Among the practical considerations in adopting the multiple imputation method are the training needs of CDC staff and state surveillance coordinators, the development of SAS programs for national and state use, and the development of procedures for disseminating information about changes.
The most noteworthy limitation of the multiple imputation method is the need for resources to implement the change to a new system. Most of the resources needed would be at the national level. A second limitation is that we were not able to fully assess the missing-at-random assumption. However, as an alternative, we included in the analysis all variables that were collected in the national system and that we knew were of good quality and correlated with missing risk factor information.

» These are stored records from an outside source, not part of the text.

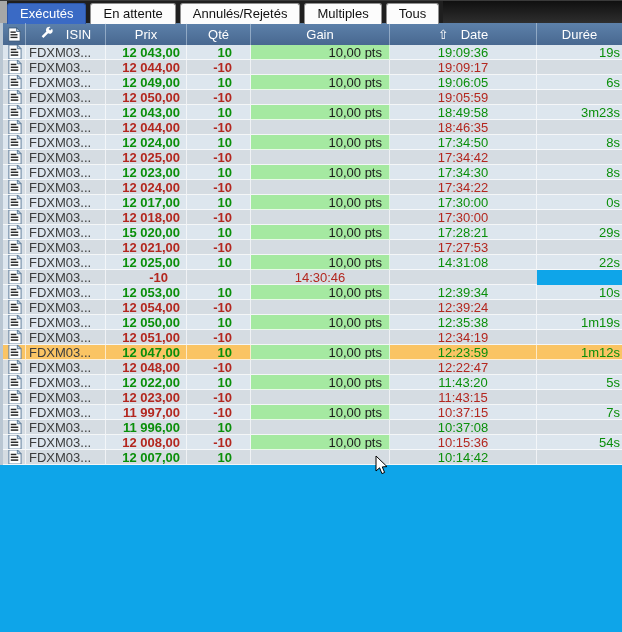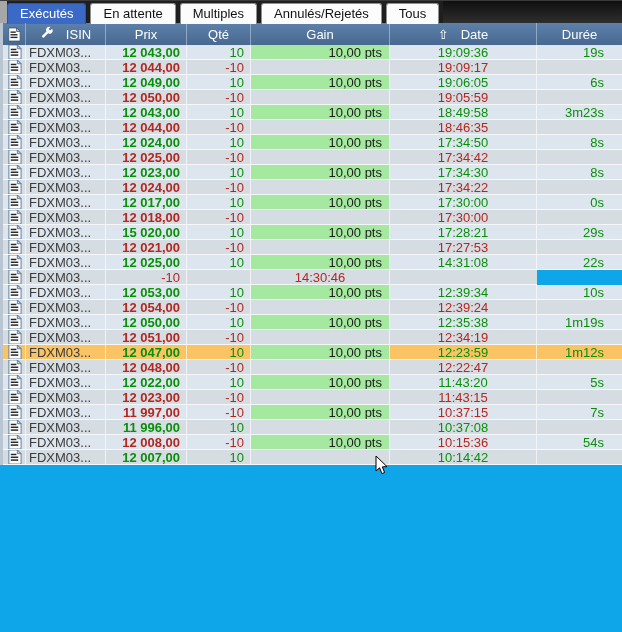"Multiples" div.tab { order: before "Annulés/Rejetés" -> after "Annulés/Rejetés" }
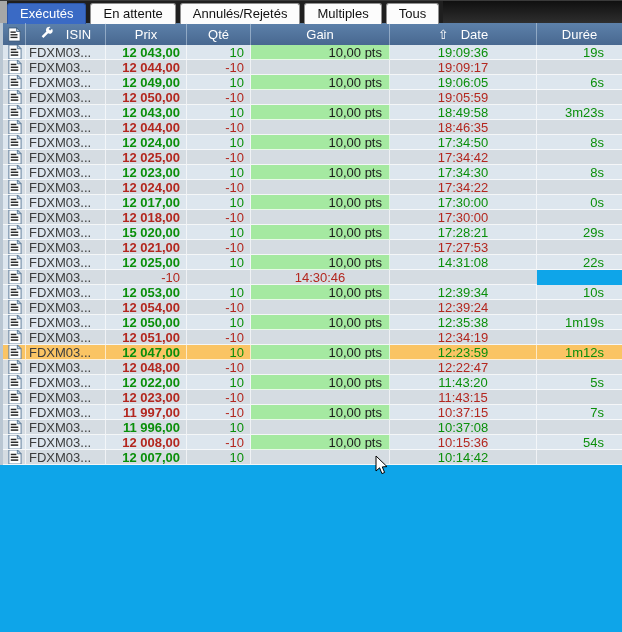"10" .qty { font-weight: normal -> bold; padding-right: 6px -> 18px }
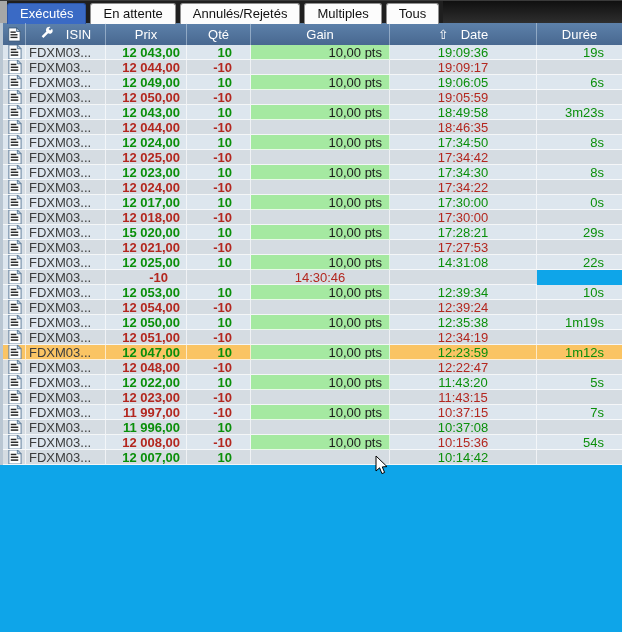"19s" .dur { padding-right: 18px -> 2px }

Even though the overall results of multiple imputation and risk factor redistribution are similar, results for some subgroups may differ statistically. However, multiple imputation produces less biased subgroup estimates because it maintains the statistical relationship between variables, particularly the relationship between the risk factor and the variables determining the subgroups. This advantage, coupled with the objectivity and relatively automated approach that multiple imputation offers, lead us to recommend that the national HIV surveillance program consider adopting the multiple imputation method to adjust for missing (not reported) risk factor information.
The findings and conclusions in this article are those of the authors and do not necessarily represent the views of the Centers for Disease Control and Prevention.